What is expected: The records below must be repeated exactly, but without their pictures.

Data for review:
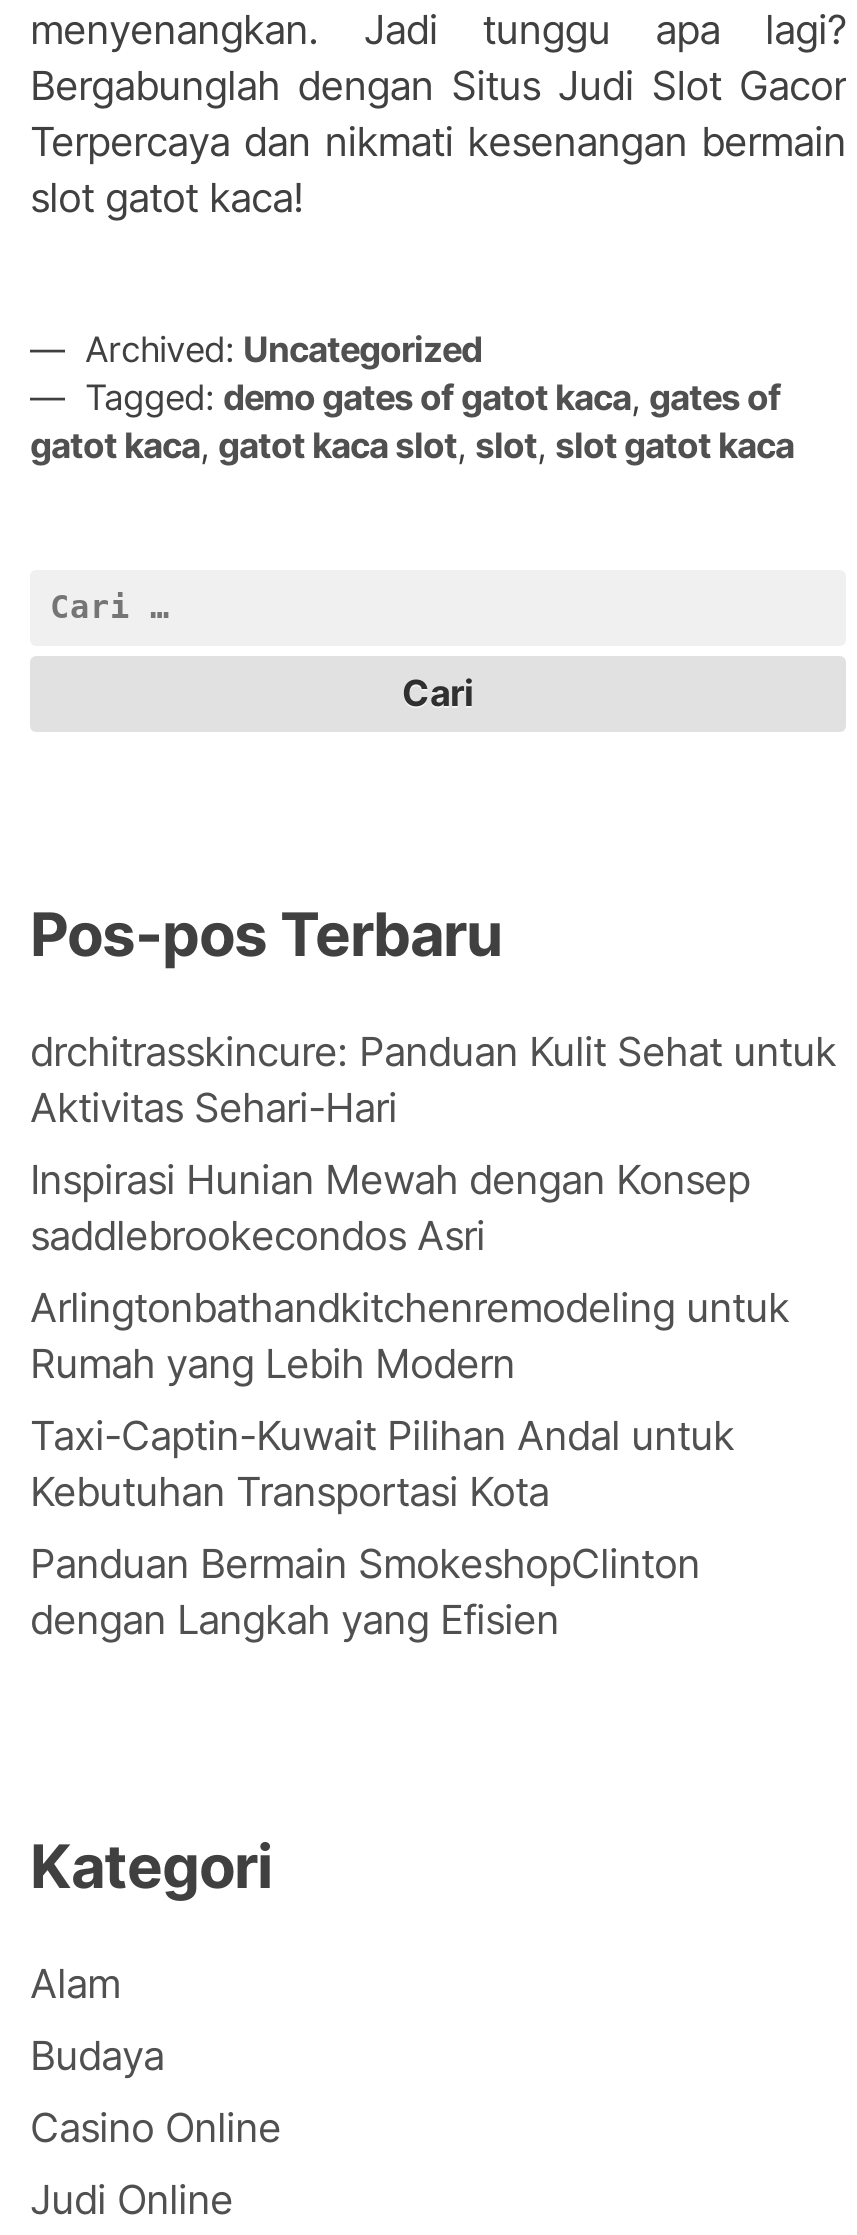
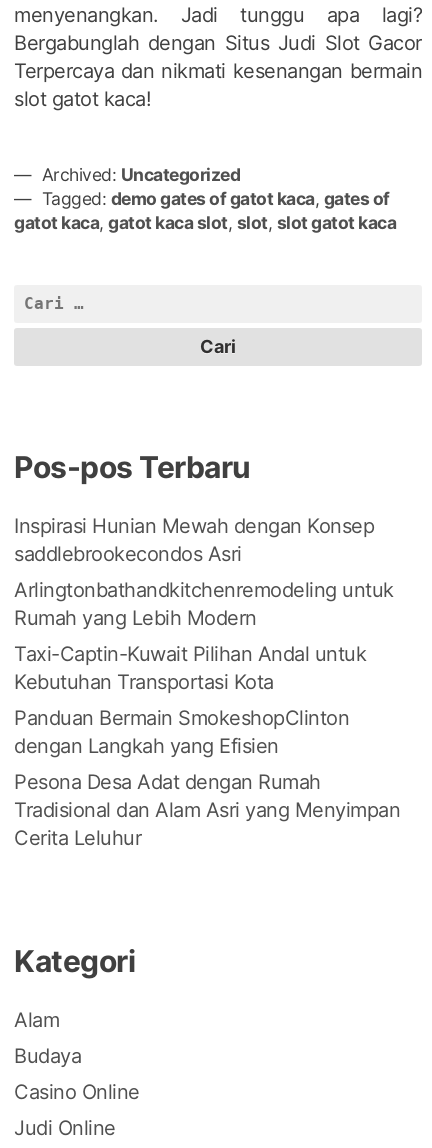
- drchitrasskincure: Panduan Kulit Sehat untuk
- Aktivitas Sehari-Hari

moved up: Inspirasi Hunian Mewah dengan Konsep | saddlebrookecondos Asri | Arlingtonbathandkitchenremodeling untuk | Rumah yang Lebih Modern | Taxi-Captin-Kuwait Pilihan Andal untuk | Kebutuhan Transportasi Kota | Panduan Bermain SmokeshopClinton | dengan Langkah yang Efisien

+ Pesona Desa Adat dengan Rumah
+ Tradisional dan Alam Asri yang Menyimpan
+ Cerita Leluhur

Written answer:
- drchitrasskincure: Panduan Kulit Sehat untuk
- Aktivitas Sehari-Hari

moved up: Inspirasi Hunian Mewah dengan Konsep | saddlebrookecondos Asri | Arlingtonbathandkitchenremodeling untuk | Rumah yang Lebih Modern | Taxi-Captin-Kuwait Pilihan Andal untuk | Kebutuhan Transportasi Kota | Panduan Bermain SmokeshopClinton | dengan Langkah yang Efisien

+ Pesona Desa Adat dengan Rumah
+ Tradisional dan Alam Asri yang Menyimpan
+ Cerita Leluhur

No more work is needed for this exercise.